I asked if it was distracting and you told me - I'm glad you told me, so no apologies please : )

This is the whole point of coming to these forums, honest feedback and constructive criticism - 
thanks for providing it
---todd


----------



## toddm (Apr 25, 2011)

Boddaert said:


> Perhaps you could make the tild your own. It pays to break with tradition occasionally. How else can we expand and experiment. Ah the delight of a wistful tild, helps us pause and think and build, images layered with meaning and filled, with regrets best relived: not killed.



beautiful, thanks for the encouragement - folks still don't understand E Dickenson's dashes, and some think they were indicative of mental illness - I hope mine don't descend to that : )


----------



## toddm (Apr 25, 2011)

TheFuhrer02 said:


> The wordplay here was just great, and the flow was really fluid and serene. The auxilliary verbs, in my opinion, are better as is.
> 
> The picture painted here was simple, yet riveting.



thanks, glad you liked it


----------



## toddm (Apr 25, 2011)

Martin said:


> I'm with candid petunia on this one regarding the auxiliary verbs. It just seems that kind of poem, that would read better without such. Also, I think the syllable count and beat could be tweaked for the better. Most of the lines flow well, but line 5, 8 and 10 I find somewhat jarring. It might just be me...
> 
> Regarding the tildes, I remember I used it once in a poem to sum up the piece into a moral. I enjoyed your use of them, as I generally find them visually appealing, yet I think they should be consistent after every second line.
> 
> And finally just want to say that I enjoyed the imagery and progression of this one.



I appreciate the input - sometimes the rhythm is how a poem is read, which can be different person to person I've found -

that's another point about the tilde, the way they look on the page - 

glad you liked the imagery -


----------



## Firemajic (Jun 11, 2011)

This is so poignant and forlorn .there is a mysterious quality to these beautiful lines-this one-"The smell of sweet perfume is exuded in your sighs" -Perfection! This has the feel of a well seasoned Poet....


----------



## toddm (Jun 19, 2011)

Firemajic said:


> This is so poignant and forlorn .there is a mysterious quality to these beautiful lines-this one-"The smell of sweet perfume is exuded in your sighs" -Perfection! This has the feel of a well seasoned Poet....

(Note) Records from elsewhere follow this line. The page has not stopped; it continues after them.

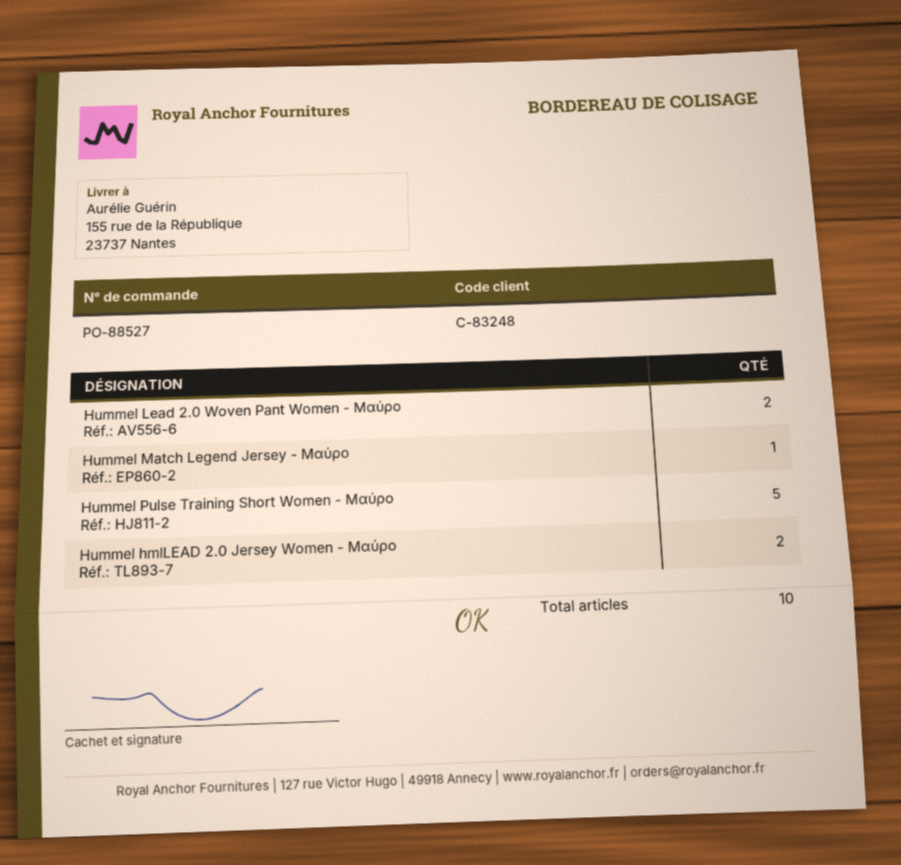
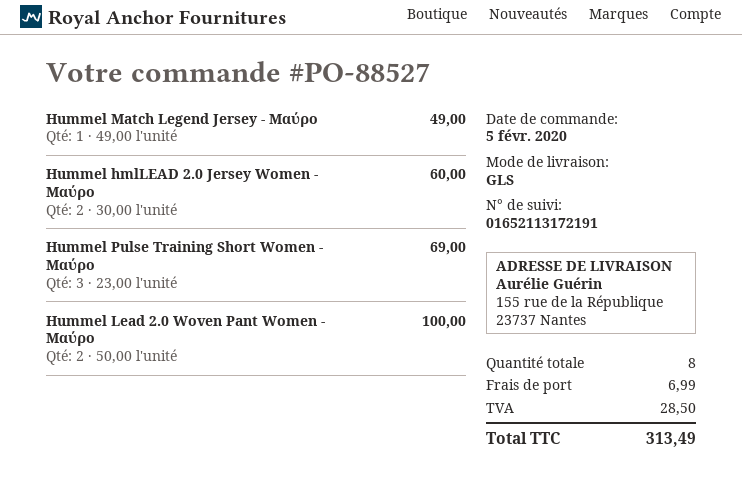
Hummel Pulse Training Short Women - Μαύρο: 5 -> 3
total quantity: 10 -> 8

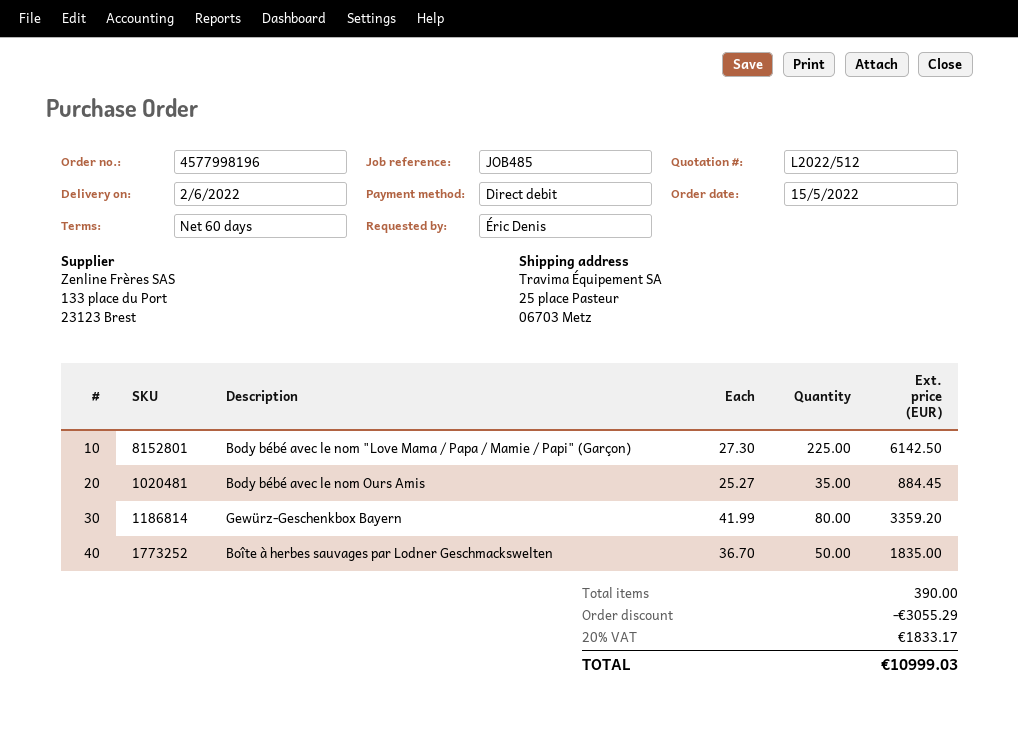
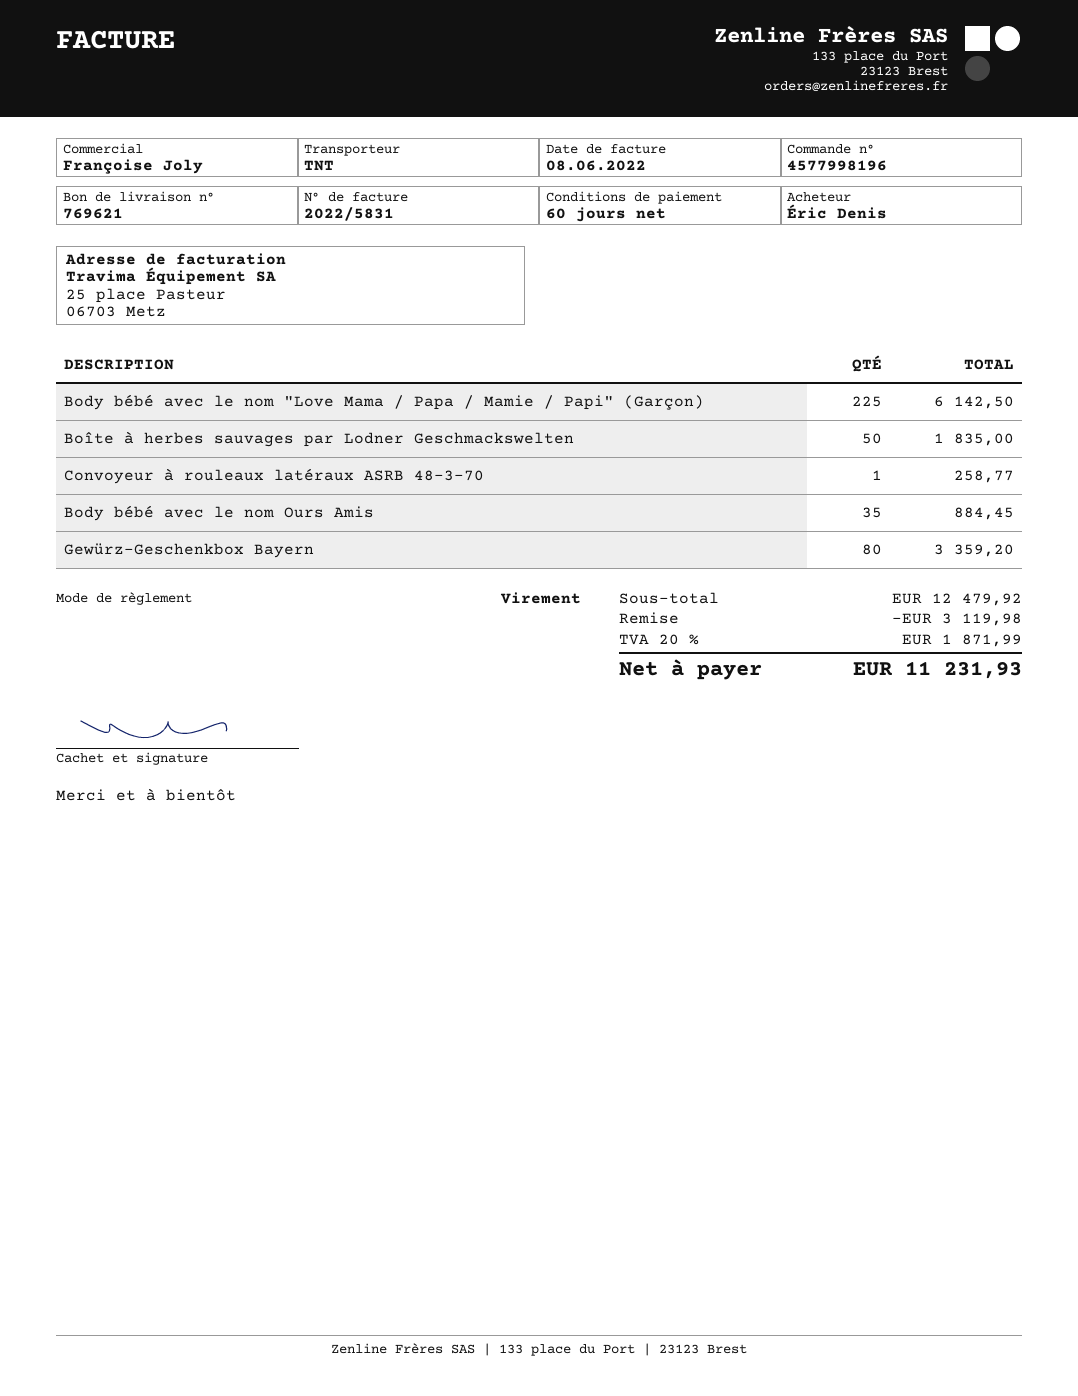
payment method: direct debit -> bank transfer
Convoyeur à rouleaux latéraux ASRB 48-3-70: none -> 1 for 258.77
discount: 3055.29 -> 3119.98
tax: 20% = 1833.17 -> 20% = 1871.99
total: 10999.03 -> 11231.93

thanks - I like "poignant and forlorn" : )
---todd


----------



## Gumby (Jun 19, 2011)

I see I am very late to the party here. But I enjoyed the 'favors' none the less. Very beautiful, wistful poem that left me with those same feelings, so you've done your work well.


----------



## candid petunia (Jun 19, 2011)

You know Todd, this is one poem that has stayed with me. I have this thing of memorising poems without meaning to, they just settle themselves in my head. Sometimes when I'm in a pensive mood, my mind just goes 


> Little sparkling diamonds
> falling from your eyes...



_without _the auxiliary verbs though. 

Once again, it's beautiful, and I love it.


----------



## toddm (Jun 19, 2011)

Gumby said:


> I see I am very late to the party here. But I enjoyed the 'favors' none the less. Very beautiful, wistful poem that left me with those same feelings, so you've done your work well.

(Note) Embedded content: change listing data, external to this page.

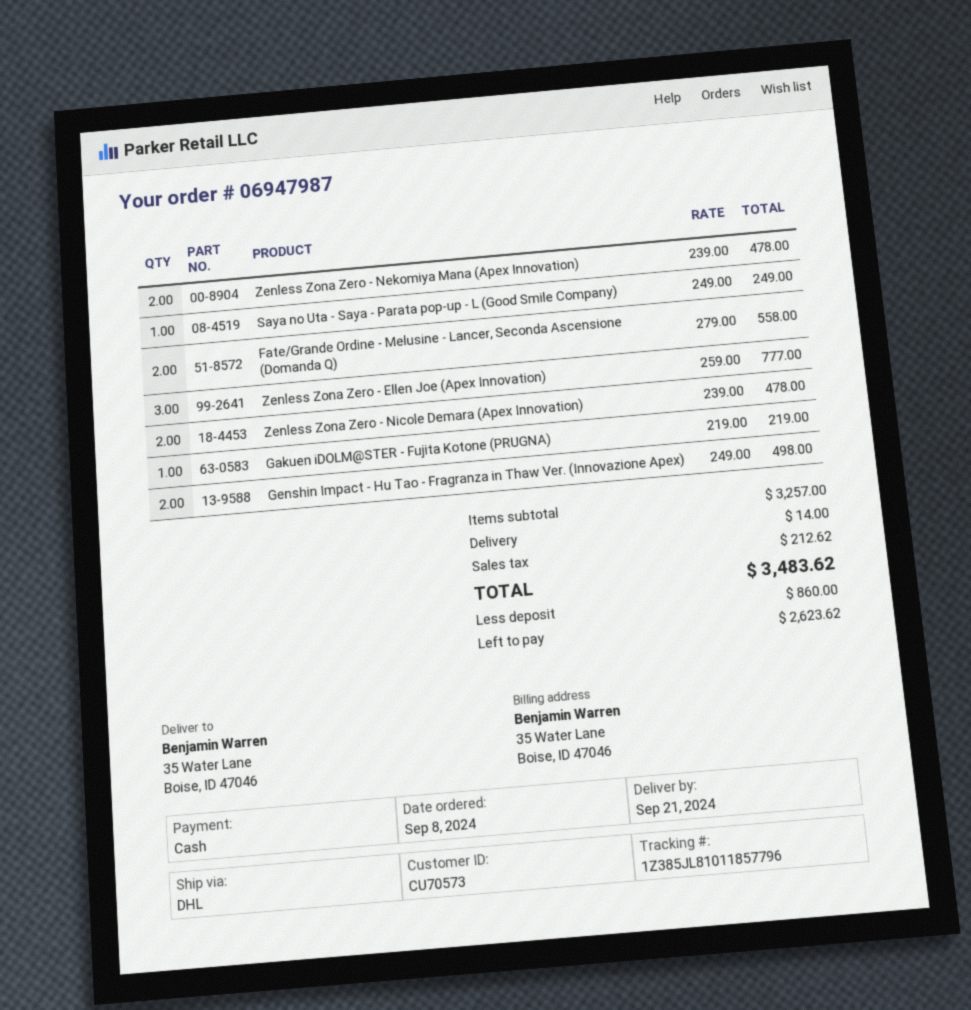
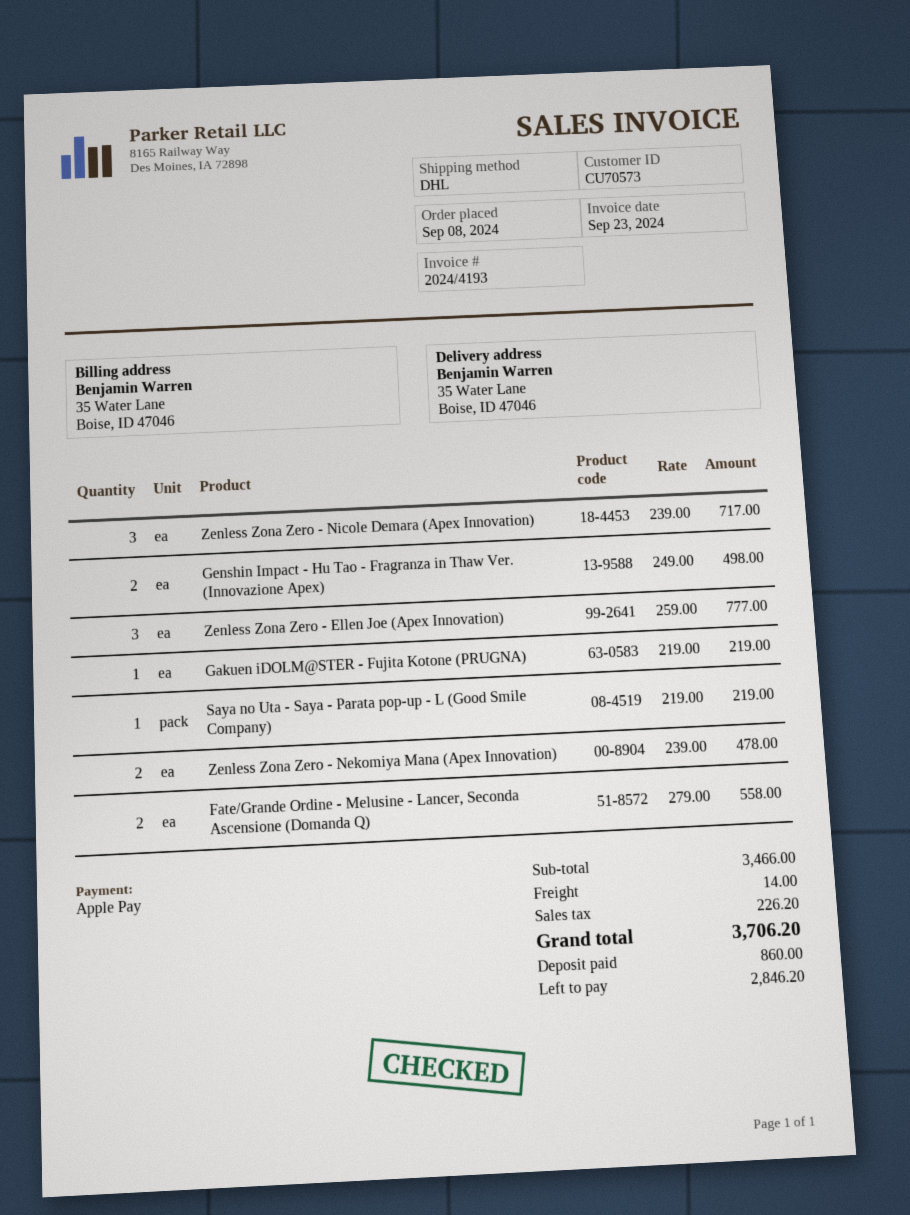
payment method: cash -> Apple Pay
Saya no Uta - Saya - Parata pop-up - L (Good Smile Company): 1 x 249.00 = 249.00 -> 1 x 219.00 = 219.00
Zenless Zona Zero - Nicole Demara (Apex Innovation): 2 x 239.00 = 478.00 -> 3 x 239.00 = 717.00
subtotal: 3257.00 -> 3466.00
tax: 212.62 -> 226.20
total: 3483.62 -> 3706.20
balance: 2623.62 -> 2846.20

thanks so much - I like wistful


----------



## toddm (Jun 19, 2011)

candid petunia said:


> You know Todd, this is one poem that has stayed with me. I have this thing of memorising poems without meaning to, they just settle themselves in my head. Sometimes when I'm in a pensive mood, my mind just goes
> 
> "Little sparkling diamonds
> falling from your eyes..."
> ...



Farah thanks so much for these comments - glad to know this one stuck with you - I too have these lines go through my head unbidden sometimes when I see a tearful person, or feel sad myself - in a certain way I enter into some kind of minor contemplative perspective on human sorrow - auxiliary verbs or not : )

---todd


----------